=== Task ===
Whenever a line below includes the string "adapt", show it.

=== Data supplied ===

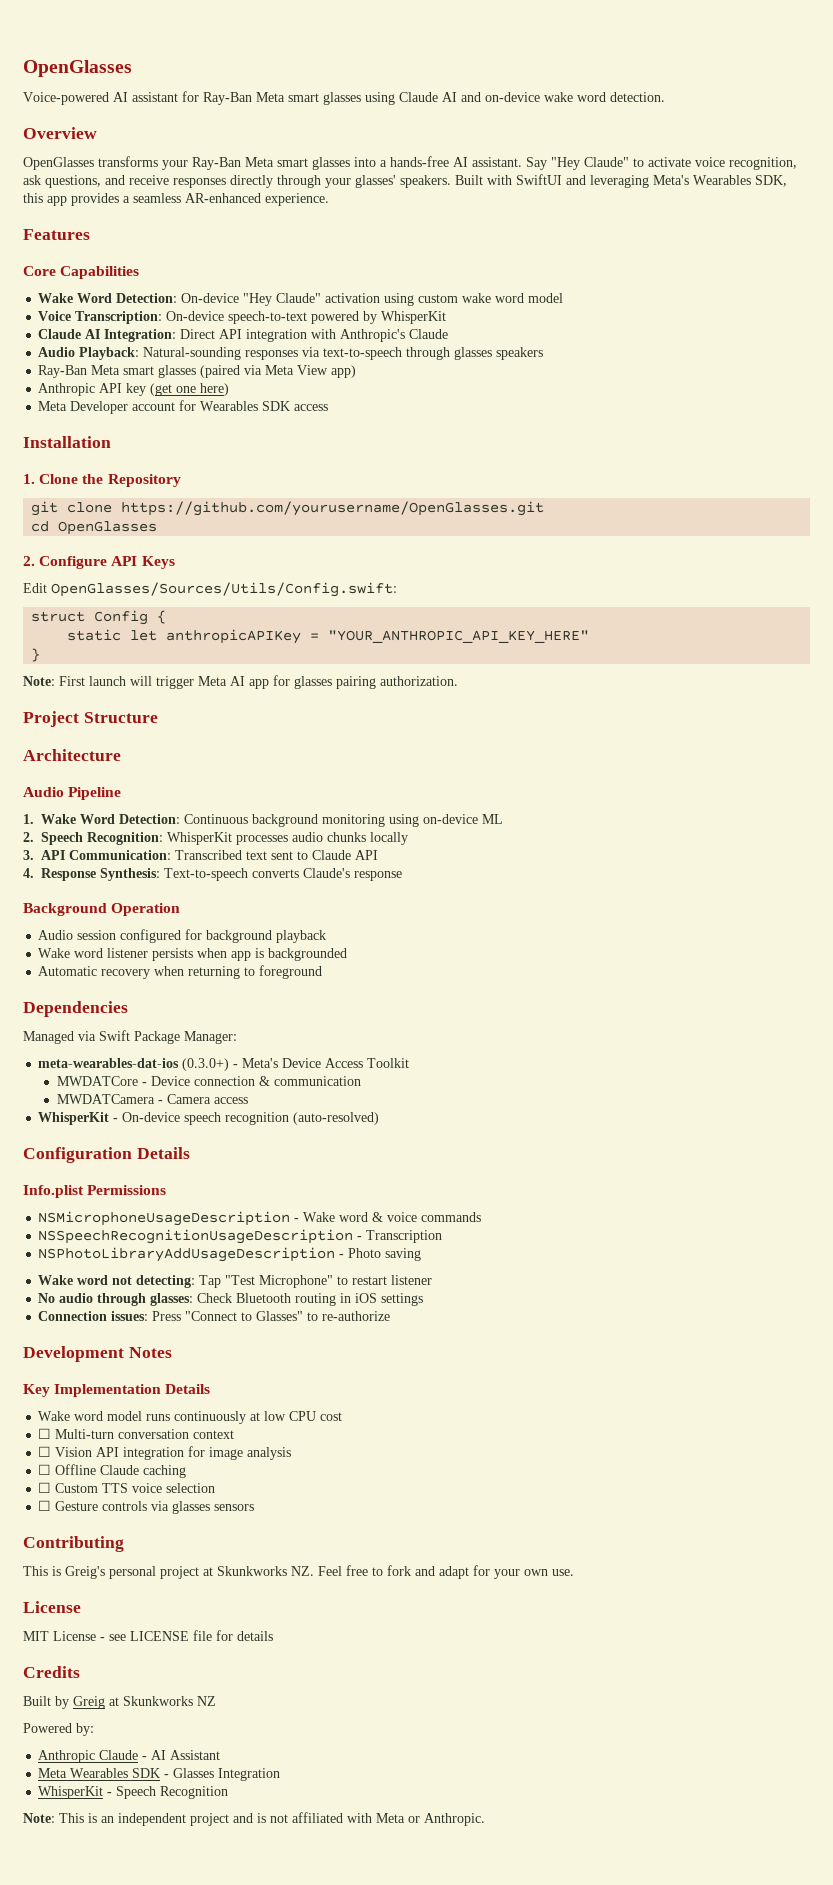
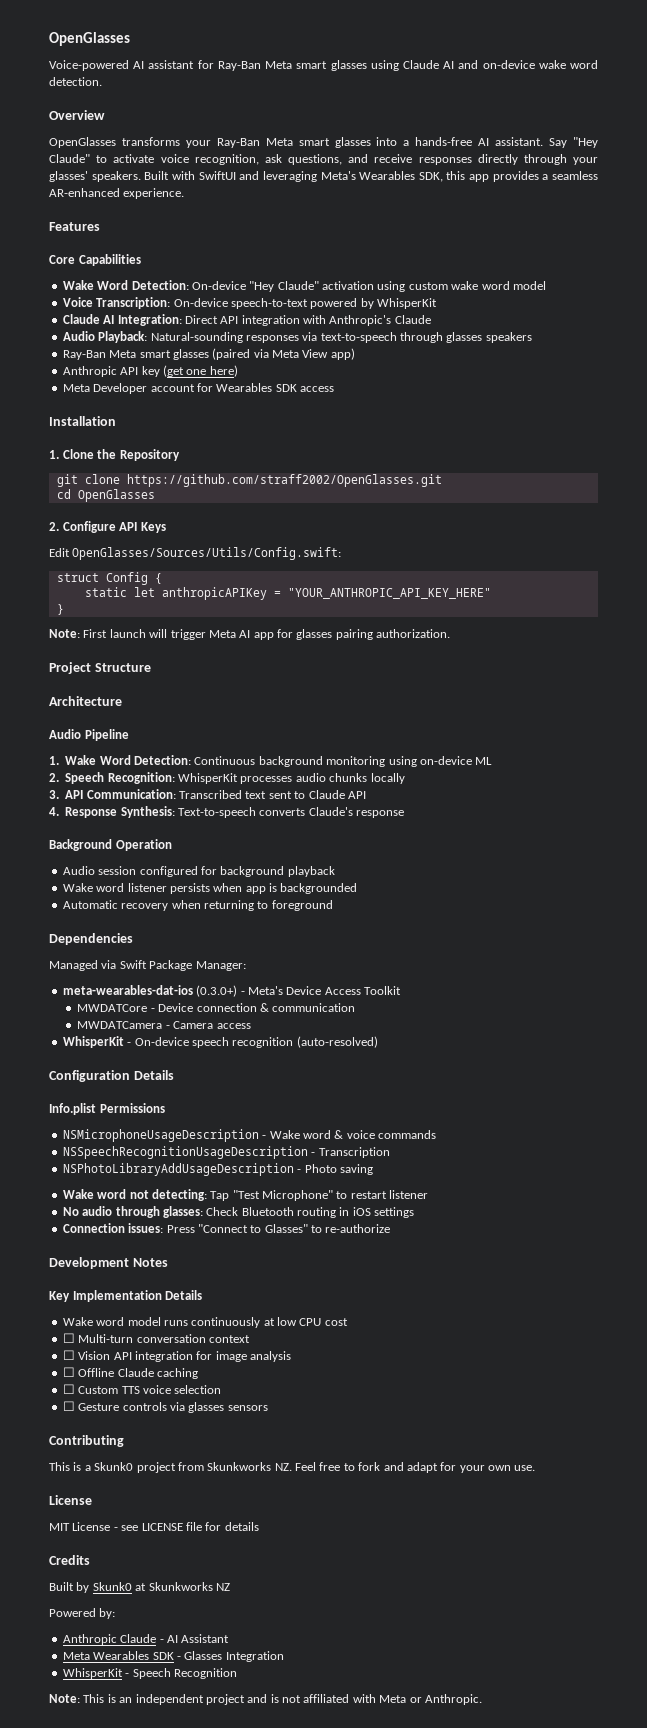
- git clone https://github.com/yourusername/OpenGlasses.git
+ git clone https://github.com/straff2002/OpenGlasses.git
- This is Greig's personal project at Skunkworks NZ. Feel free to fork and adapt for your own use.
+ This is a Skunk0 project from Skunkworks NZ. Feel free to fork and adapt for your own use.
- Built by Greig at Skunkworks NZ
+ Built by Skunk0 at Skunkworks NZ

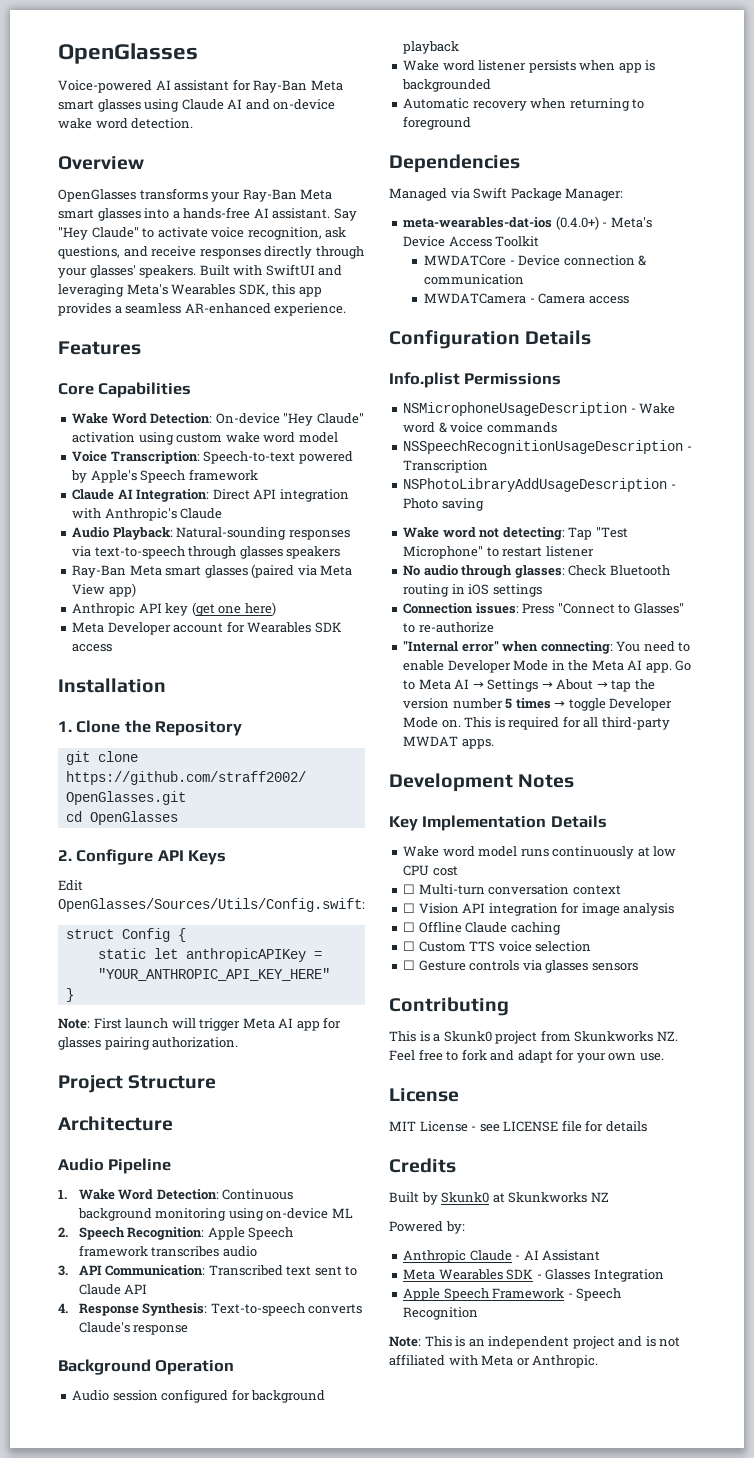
- Voice Transcription: On-device speech-to-text powered by WhisperKit
+ Voice Transcription: Speech-to-text powered by Apple's Speech framework
- 2. Speech Recognition: WhisperKit processes audio chunks locally
+ 2. Speech Recognition: Apple Speech framework transcribes audio
- meta-wearables-dat-ios (0.3.0+) - Meta's Device Access Toolkit
+ meta-wearables-dat-ios (0.4.0+) - Meta's Device Access Toolkit
- WhisperKit - On-device speech recognition (auto-resolved)
+ "Internal error" when connecting: You need to enable Developer Mode in the Meta AI app. Go to Meta AI → Settings → About → tap the version number 5 times → toggle Developer Mode on. This is required for all third-party MWDAT apps.
- WhisperKit - Speech Recognition
+ Apple Speech Framework - Speech Recognition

=== Reply to the exercise ===
- This is Greig's personal project at Skunkworks NZ. Feel free to fork and adapt for your own use.
+ This is a Skunk0 project from Skunkworks NZ. Feel free to fork and adapt for your own use.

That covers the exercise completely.